Gene editing can also make this technique easier by making crop-herbicides with high impact and toxicity less harmful. For instance, dicamba used to control Palmer Amaranth.
Moreover, gene editing helps in reducing ruminant emissions which are largely methane, a much more potent greenhouse gas than carbon dioxide.
Ruminant methane is caused mainly by symbiotic microbes in the digestive tract rather than the cattle themselves.
The ITIF reported that a cow produces between 70 and 120 kilograms of methane a year. Altering the diet of cattle could help cut methane emissions.
For instance, certain types of seaweed to cattle feed has been shown to reduce methane emissions by as much as 67 percent.
“Such a diet changes the balance of microbes in upper digestive tract, which are the main source of emissions,” the ITIF clarified in the report.
Several companies have commenced producing commercial feed additives of this type and could be on the market within a few years.

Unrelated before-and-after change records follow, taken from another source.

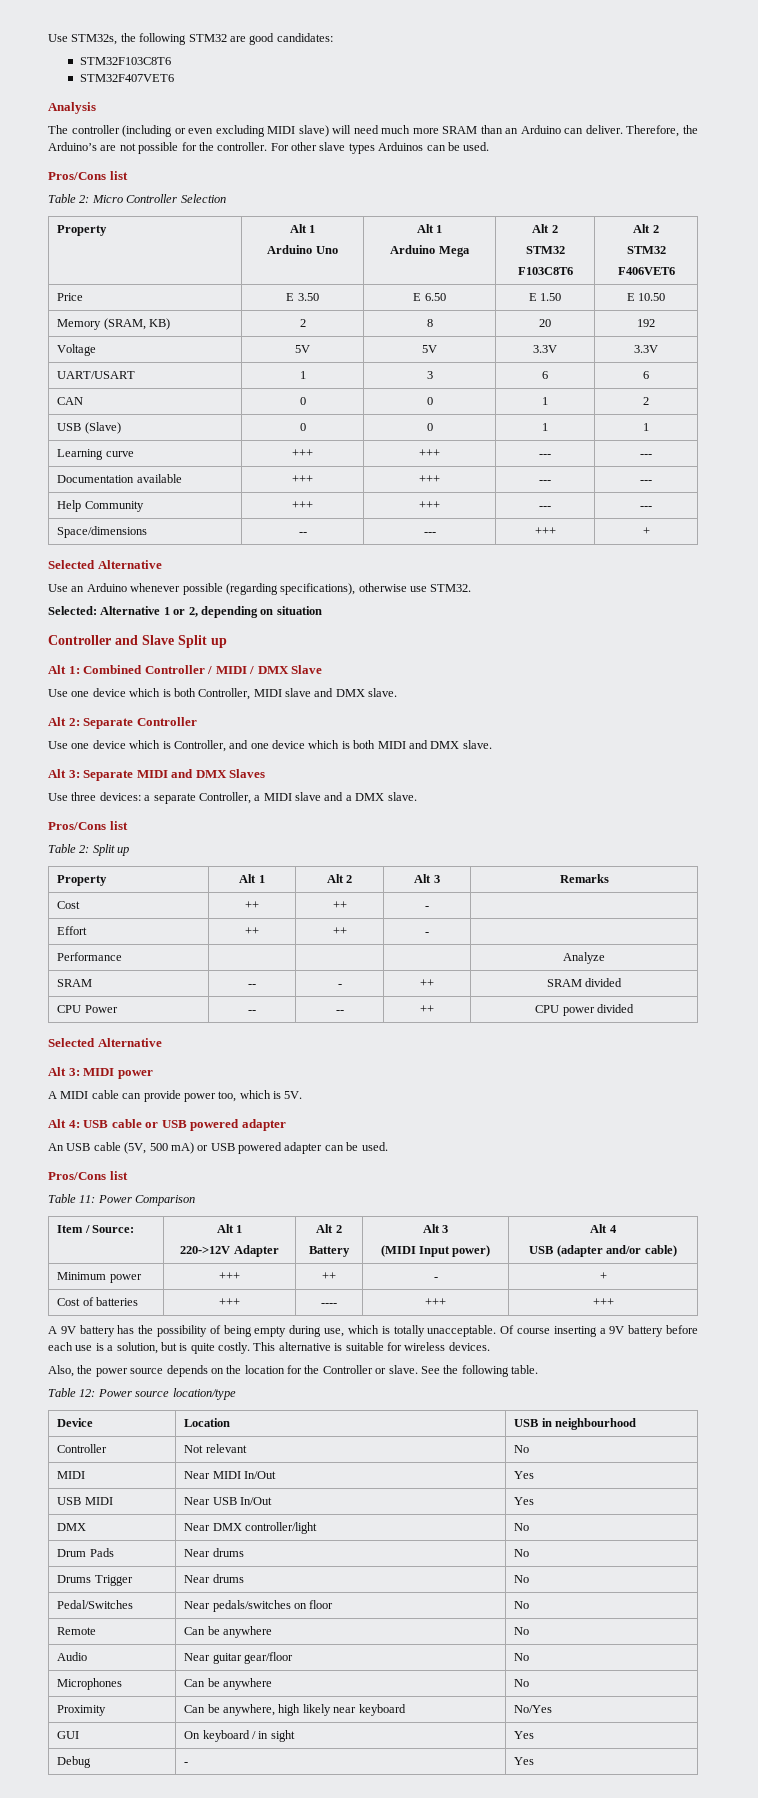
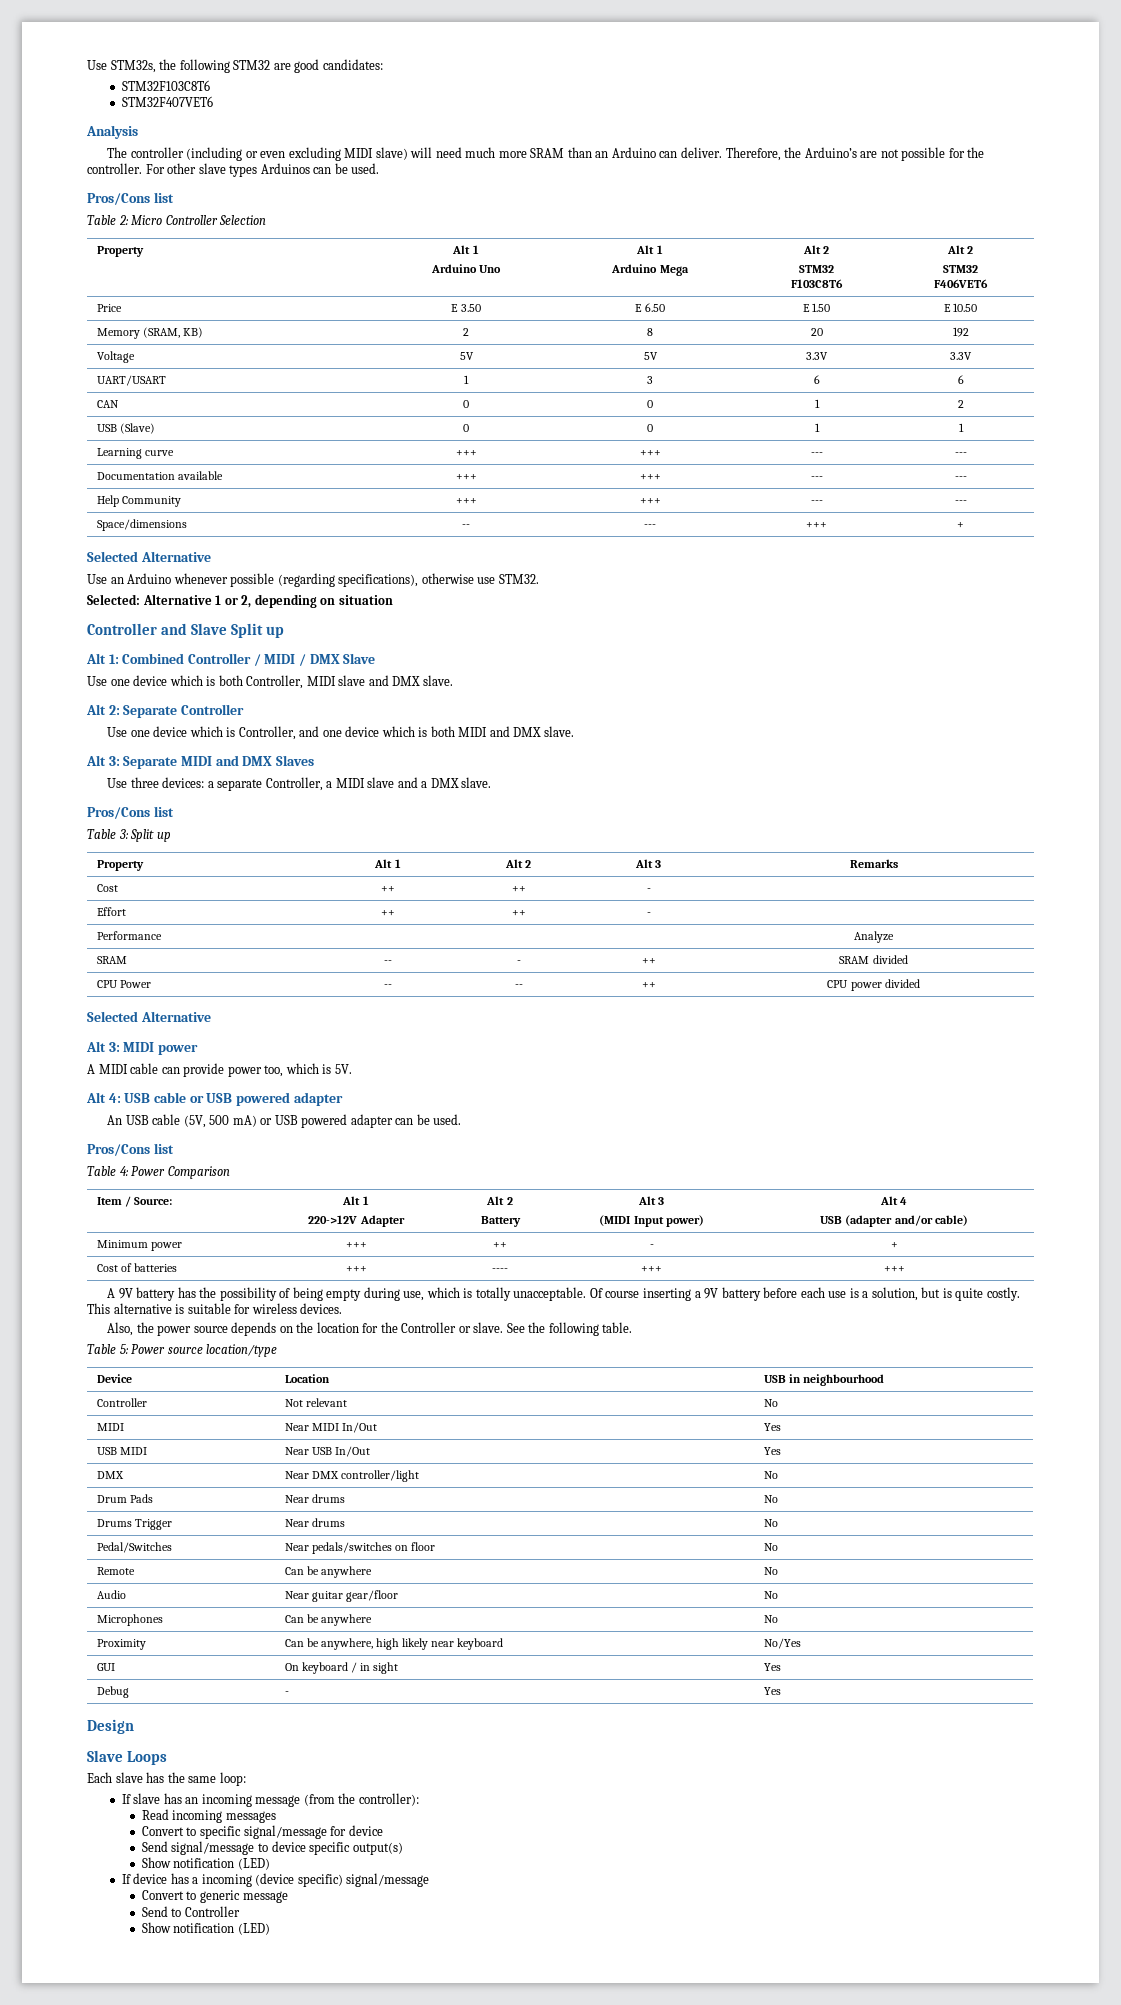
- Table 2: Split up
+ Table 3: Split up
- Table 11: Power Comparison
+ Table 4: Power Comparison
- Table 12: Power source location/type
+ Table 5: Power source location/type
+ Design
+ Slave Loops
+ Each slave has the same loop:
+ If slave has an incoming message (from the controller):
+ Read incoming messages
+ Convert to specific signal/message for device
+ Send signal/message to device specific output(s)
+ Show notification (LED)
+ If device has a incoming (device specific) signal/message
+ Convert to generic message
+ Send to Controller
+ Show notification (LED)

Furthermore, the ITIF added that gene editing combined with selective breeding could offer a sustainable solution to eliminate methane.

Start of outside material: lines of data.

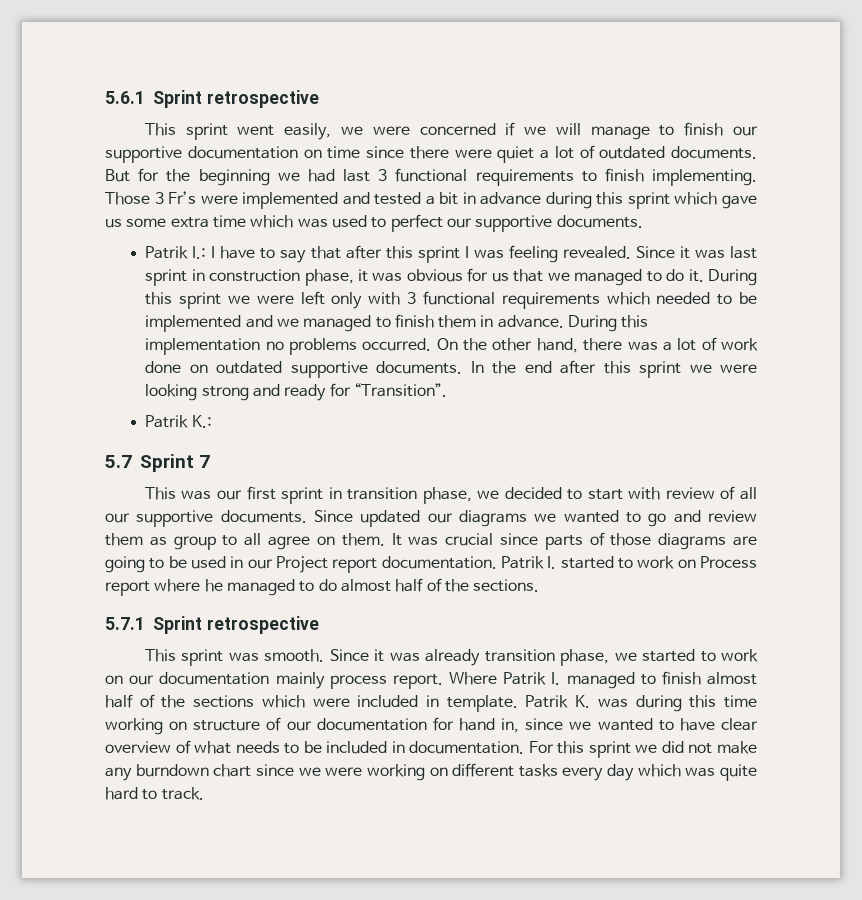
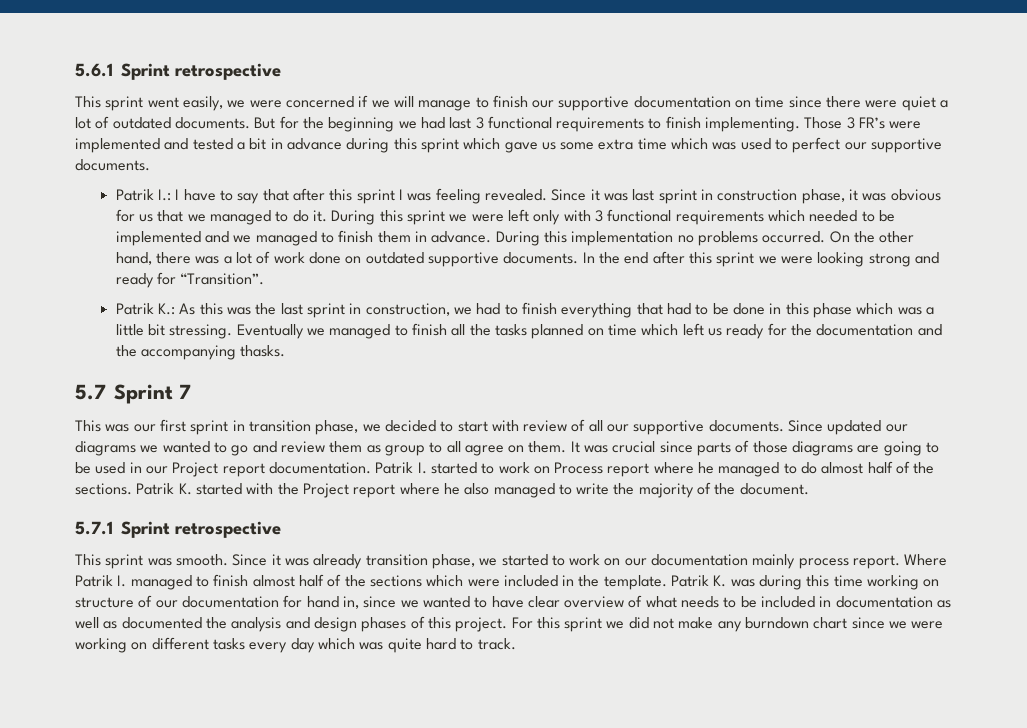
- Those 3 Fr’s were implemented and tested a bit in advance during this sprint which gave us some extra time which was used to perfect our supportive documents.
+ Those 3 FR’s were implemented and tested a bit in advance during this sprint which gave us some extra time which was used to perfect our supportive documents.
- Patrik K.:
+ Patrik K.: As this was the last sprint in construction, we had to finish everything that had to be done in this phase which was a little bit stressing. Eventually we managed to finish all the tasks planned on time which left us ready for the documentation and the accompanying thasks.
+ Patrik K. started with the Project report where he also managed to write the majority of the document.
- Where Patrik I. managed to finish almost half of the sections which were included in template.
+ Where Patrik I. managed to finish almost half of the sections which were included in the template.
- Patrik K. was during this time working on structure of our documentation for hand in, since we wanted to have clear overview of what needs to be included in documentation.
+ Patrik K. was during this time working on structure of our documentation for hand in, since we wanted to have clear overview of what needs to be included in documentation as well as documented the analysis and design phases of this project.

This follows a study conducted by Australian researchers, which examined 1,016 cattle in several herds, and found more than 250,000 different microbes in their digestive systems.
A core group of 512 species was common among the herds, and a subset of 39 correlated with both productivity and methane generation.
The ITIF suggested: “Identification of genes responsible for the presence of microbes using gene editing could make it easier to knock out those responsible for high-methane production bacteria or increase the expression of others that favor low-methane species.”
Gene editing could also play a role in improving Nitrogen-use efficiency. Farmers use almost 500 million metric tons of Nitrogen in fertilizer each year to grow the world’s three most important food crops: rice, maize and wheat.Since fertilizer is a vital source of greenhouse gas, Nitrogen therefore is an obvious target for improvement to mitigate those gases.
World Research Institute estimate that gene editing and other breakthrough technologies for improving Nitrogen use efficiency could reduce 2050 Carbon dioxide emissions by 0.5.
Gene editing could also help reduce methane emissions from rice paddies, since rice cultivation is estimated to emit about 1.3 percent of emissions globally.
According to the ITIF, rice farming emissions arise from anaerobic bacteria in the soil. When rice fields are flooded, these microbes generate methane.
Although 60 to 90 percent of such methane never reaches the atmosphere, the remaining portion still presents a problem can be solved. Researchers are pursuing genetic methods to alter rice to this end, such efforts will no doubt be enhanced by gene editing tools.
“The gene editing toolkit is so powerful, its applications so widespread, and its development so rapid that we simply cannot yet conceive all the ways in which it will be used in the coming decades.
“With sufficient support for and coordination of R&D, scientifically defensible regulatory policies, and incentives for private sector deployment, there is ample basis to expect a significant positive contribution from gene-edited solutions to the challenges of climate change,” Giddings encouraged.
Climate and clean energy innovation have been focused on physical and chemical solutions. The ITIF says that it is time for biology to play a bigger role in solving one of humanity’s greatest challenges.
The ITIF research report shows an increase in crop yields since the invention of this biotechnology in 1996.
Climate change is the most pervasive and threatening issue the world is facing currently.
Excess emissions of greenhouse gases from human activities have accumulated in the atmosphere at levels sufficient to disrupt global patterns of heat exchange, driving changes in climate and weather with dramatic, detrimental consequences, according to Information Technology and Innovation Foundation (ITIF).
Studies suggest that its consequences possibly will be devastating on where we live, how we grow food and other services vital to our well-being.